---- THE RECORDS

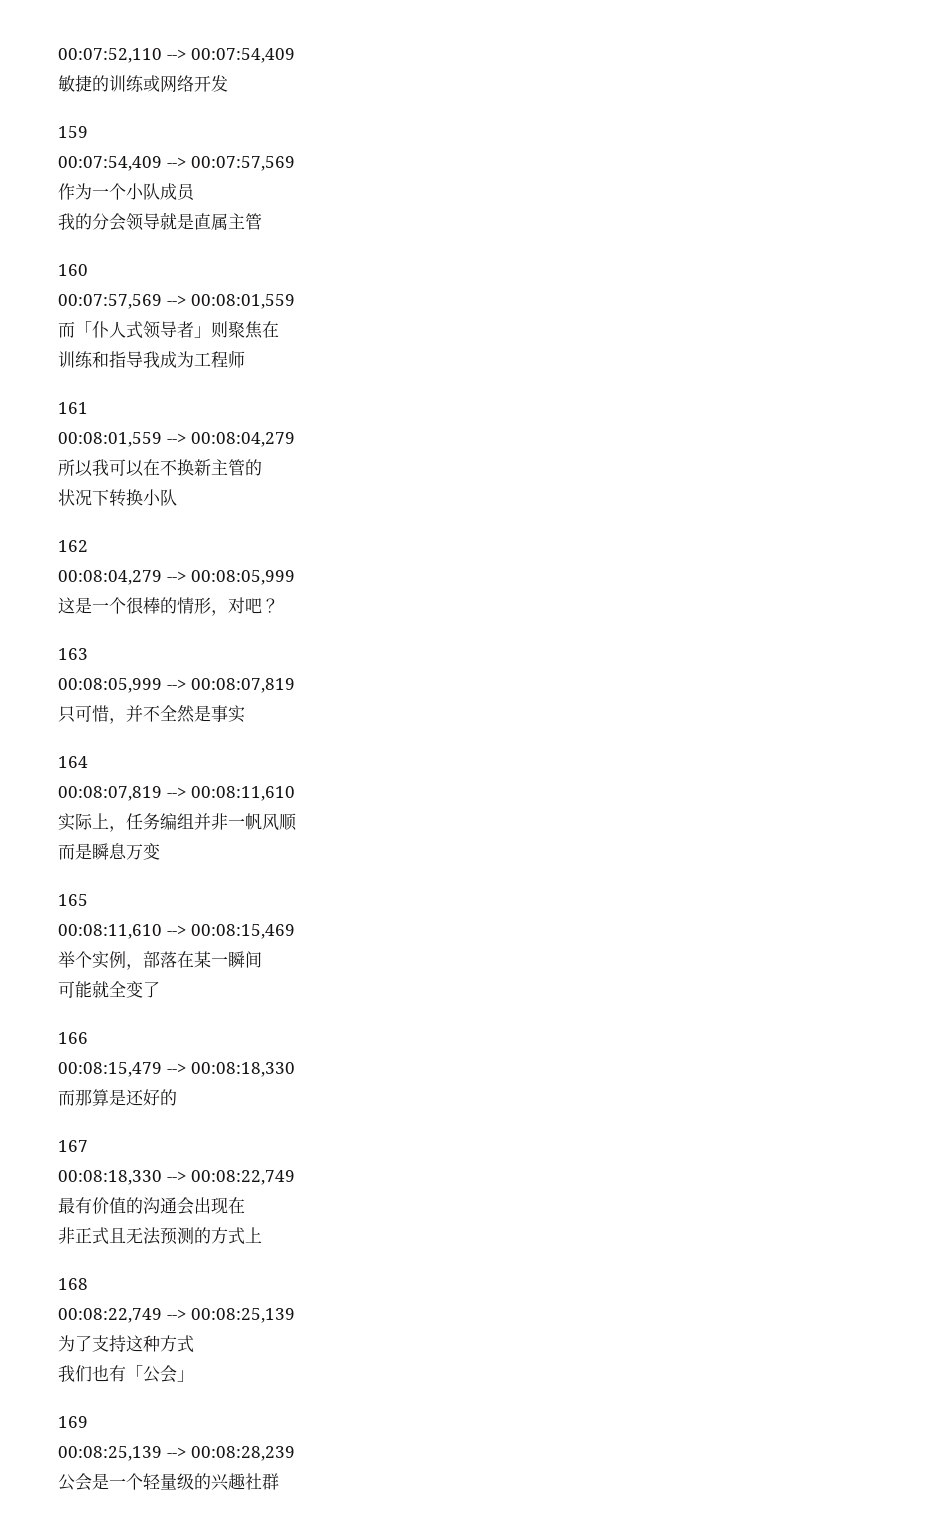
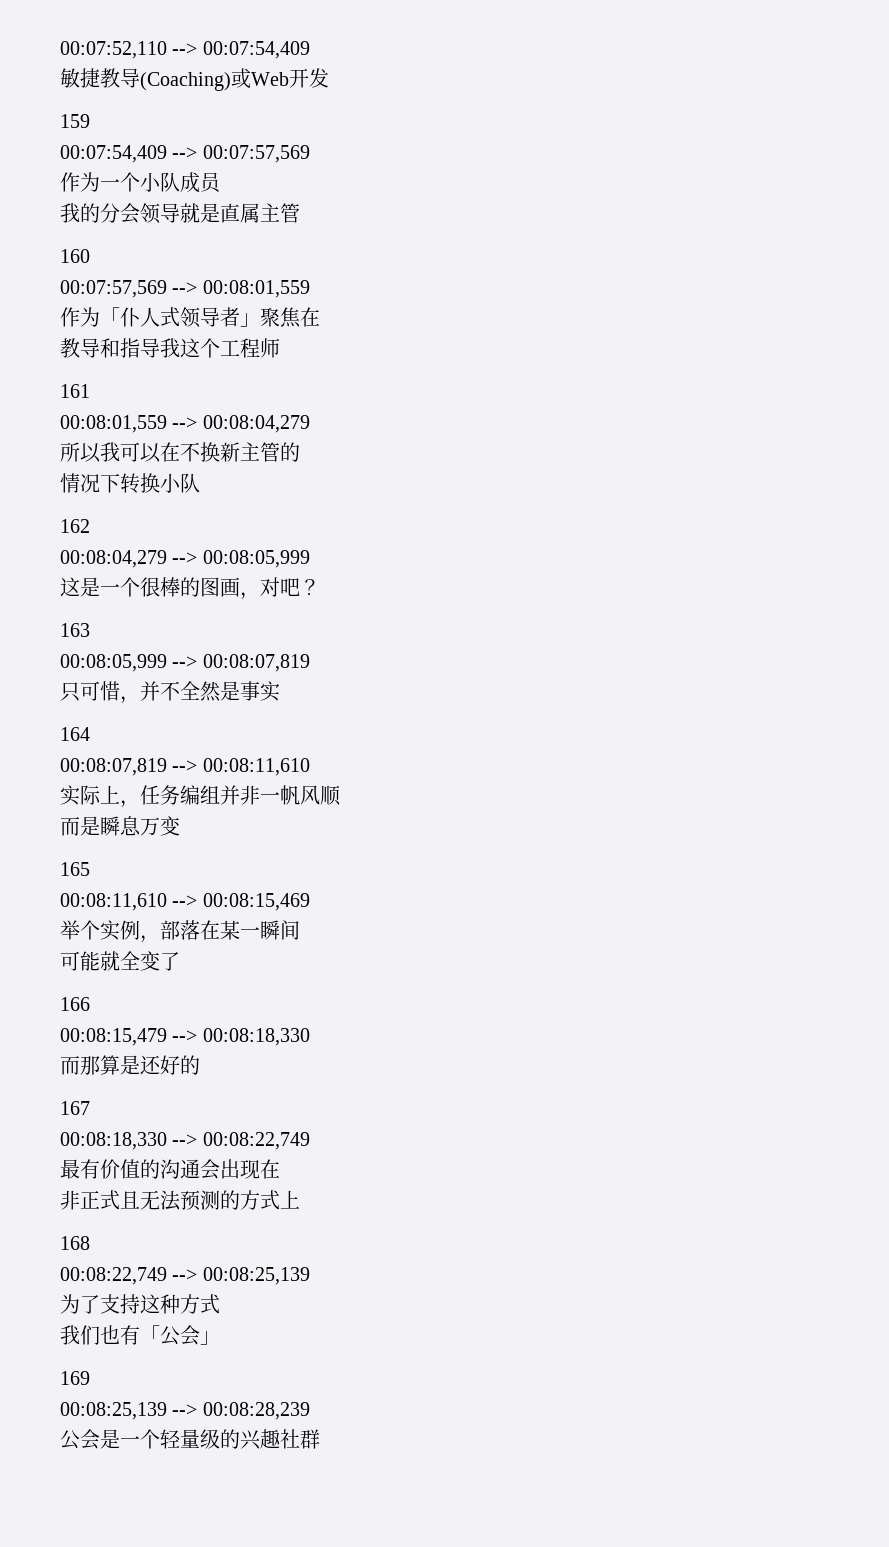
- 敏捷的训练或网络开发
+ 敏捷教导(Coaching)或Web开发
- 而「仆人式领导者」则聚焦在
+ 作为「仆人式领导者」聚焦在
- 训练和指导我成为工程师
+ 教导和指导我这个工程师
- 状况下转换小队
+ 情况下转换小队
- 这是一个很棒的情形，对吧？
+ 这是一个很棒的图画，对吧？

--------

● EXERCISE
Without the images, write out each line of the data verbatim.

● EXERCISE RESPONSE
- 敏捷的训练或网络开发
+ 敏捷教导(Coaching)或Web开发
- 而「仆人式领导者」则聚焦在
+ 作为「仆人式领导者」聚焦在
- 训练和指导我成为工程师
+ 教导和指导我这个工程师
- 状况下转换小队
+ 情况下转换小队
- 这是一个很棒的情形，对吧？
+ 这是一个很棒的图画，对吧？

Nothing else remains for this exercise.